I first tried the old way: let’s restart the containers. But docker-compose down
did not succeed and the logs contained a tons of line like these:
ERROR: for self-hosted_mongodb_1 container da0f4865943a7c338660006e857dfada61b1fff08d1fb02585e10737f13a5270: driver "overlay2" failed to remove root filesystem: unlinkat /mnt/ext-drive/docker-data/overlay2/d893045b5f5181a43d51abe2989fbc627c89e8dedb7026606902086f6f399ff3: read-only file system
Removing network self-hosted_default
ERROR: error while removing network: network self-hosted_default id 114fecd466ee36774d0bef247ba8127dbab79c9ce25f091bae3a8d3480337546 has active endpoints
At this point, I was a little bit scared. I did not want to restart the Pi because I thought Docker would not be able to restart anymore and it could have blocked the Pi startup. I searched for something online and one of the Stackoverflow answers made me even more scary. My dmesg
output was not great (no colors here, but of these lines were red):
[23542.142493] EXT4-fs warning (device sda1): ext4_end_bio:348: I/O error 10 writing to inode 16129270 starting block 7139300)

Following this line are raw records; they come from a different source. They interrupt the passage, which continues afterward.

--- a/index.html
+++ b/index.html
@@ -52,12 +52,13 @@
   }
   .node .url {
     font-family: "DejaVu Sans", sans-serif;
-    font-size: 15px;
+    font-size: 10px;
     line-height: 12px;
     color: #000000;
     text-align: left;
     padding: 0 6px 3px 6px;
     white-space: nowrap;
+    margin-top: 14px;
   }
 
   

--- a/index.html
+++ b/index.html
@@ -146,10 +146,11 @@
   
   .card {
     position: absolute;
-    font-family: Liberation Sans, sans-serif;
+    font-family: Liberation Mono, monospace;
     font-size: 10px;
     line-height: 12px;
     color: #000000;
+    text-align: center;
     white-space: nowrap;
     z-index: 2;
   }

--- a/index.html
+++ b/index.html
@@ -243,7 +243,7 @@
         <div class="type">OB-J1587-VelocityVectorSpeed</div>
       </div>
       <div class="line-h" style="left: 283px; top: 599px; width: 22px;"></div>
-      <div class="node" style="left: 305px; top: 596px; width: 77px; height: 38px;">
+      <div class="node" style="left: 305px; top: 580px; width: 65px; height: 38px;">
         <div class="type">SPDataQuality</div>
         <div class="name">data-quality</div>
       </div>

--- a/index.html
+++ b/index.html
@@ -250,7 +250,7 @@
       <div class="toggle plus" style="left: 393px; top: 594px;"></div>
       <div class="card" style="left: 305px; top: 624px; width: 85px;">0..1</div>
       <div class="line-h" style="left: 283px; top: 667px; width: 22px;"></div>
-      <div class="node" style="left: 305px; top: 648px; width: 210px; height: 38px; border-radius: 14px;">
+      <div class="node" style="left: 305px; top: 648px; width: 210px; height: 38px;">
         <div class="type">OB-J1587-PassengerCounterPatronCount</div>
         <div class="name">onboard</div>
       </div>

[23542.142566] Buffer I/O error on device sda1, logical block 7139042
[23542.142588] Buffer I/O error on device sda1, logical block 7139043
[23544.614305] sd 0:0:0:0: [sda] tag#0 UNKNOWN(0x2003) Result: hostbyte=0x07 driverbyte=DRIVER_OK cmd_age=0s
[23544.614326] sd 0:0:0:0: [sda] tag#0 CDB: opcode=0x2a 2a 00 20 9d 4a b8 00 00 08 00
[23544.614332] blk_update_request: I/O error, dev sda, sector 547179192 op 0x1:(WRITE) flags 0x0 phys_seg 1 prio class 0
[23544.614343] EXT4-fs warning (device sda1): ext4_end_bio:348: I/O error 10 writing to inode 16129026 starting block 68397400)
[23544.614355] Buffer I/O error on device sda1, logical block 68397143
[23545.128173] sd 0:0:0:0: [sda] tag#0 UNKNOWN(0x2003) Result: hostbyte=0x07 driverbyte=DRIVER_OK cmd_age=0s
[23545.128194] sd 0:0:0:0: [sda] tag#0 CDB: opcode=0x2a 2a 00 3a 07 23 10 00 00 88 00
[23545.128200] blk_update_request: I/O error, dev sda, sector 973546256 op 0x1:(WRITE) flags 0x800 phys_seg 17 prio class 0
[23545.128263] Aborting journal on device sda1-8.
[23545.206305] sd 0:0:0:0: [sda] tag#0 UNKNOWN(0x2003) Result: hostbyte=0x07 driverbyte=DRIVER_OK cmd_age=0s
[23545.206331] sd 0:0:0:0: [sda] tag#0 CDB: opcode=0x2a 2a 00 3a 04 08 00 00 00 08 00
[23545.206339] blk_update_request: I/O error, dev sda, sector 973342720 op 0x1:(WRITE) flags 0x800 phys_seg 1 prio class 0
[23545.206351] Buffer I/O error on dev sda1, logical block 121667584, lost sync page write
[23545.206386] JBD2: Error -5 detected when updating journal superblock for sda1-8.
[23547.145991] EXT4-fs error (device sda1): ext4_journal_check_start:83: comm dockerd: Detected aborted journal
[23547.230310] sd 0:0:0:0: [sda] tag#0 UNKNOWN(0x2003) Result: hostbyte=0x07 driverbyte=DRIVER_OK cmd_age=0s
[23547.230338] sd 0:0:0:0: [sda] tag#0 CDB: opcode=0x2a 2a 00 00 00 08 00 00 00 08 00
[23547.230346] blk_update_request: I/O error, dev sda, sector 2048 op 0x1:(WRITE) flags 0x3800 phys_seg 1 prio class 0
[23547.230359] Buffer I/O error on dev sda1, logical block 0, lost sync page write
[23547.230400] EXT4-fs (sda1): I/O error while writing superblock
[23547.230408] EXT4-fs (sda1): Remounting filesystem read-only
[23584.896419] br-114fecd466ee: port 3(vethe8b1298) entered disabled state
[23584.896882] veth29119cf: renamed from eth0
[23585.006119] overlayfs: upper fs is r/o, try multi-lower layers mount
[23586.118680] br-114fecd466ee: port 11(veth362085a) entered disabled state
[23586.118897] vethff16379: renamed from eth0
[23586.224521] overlayfs: upper fs is r/o, try multi-lower layers mount
I tried a few times to restart the containers, without luck. I also tried to restart the docker service (sudo service docker restart
) with the same result.
At this point, I decided to try the shutdown and hope for the best. It worked :) When the Pi started, all the docker containers restarted and everything was back!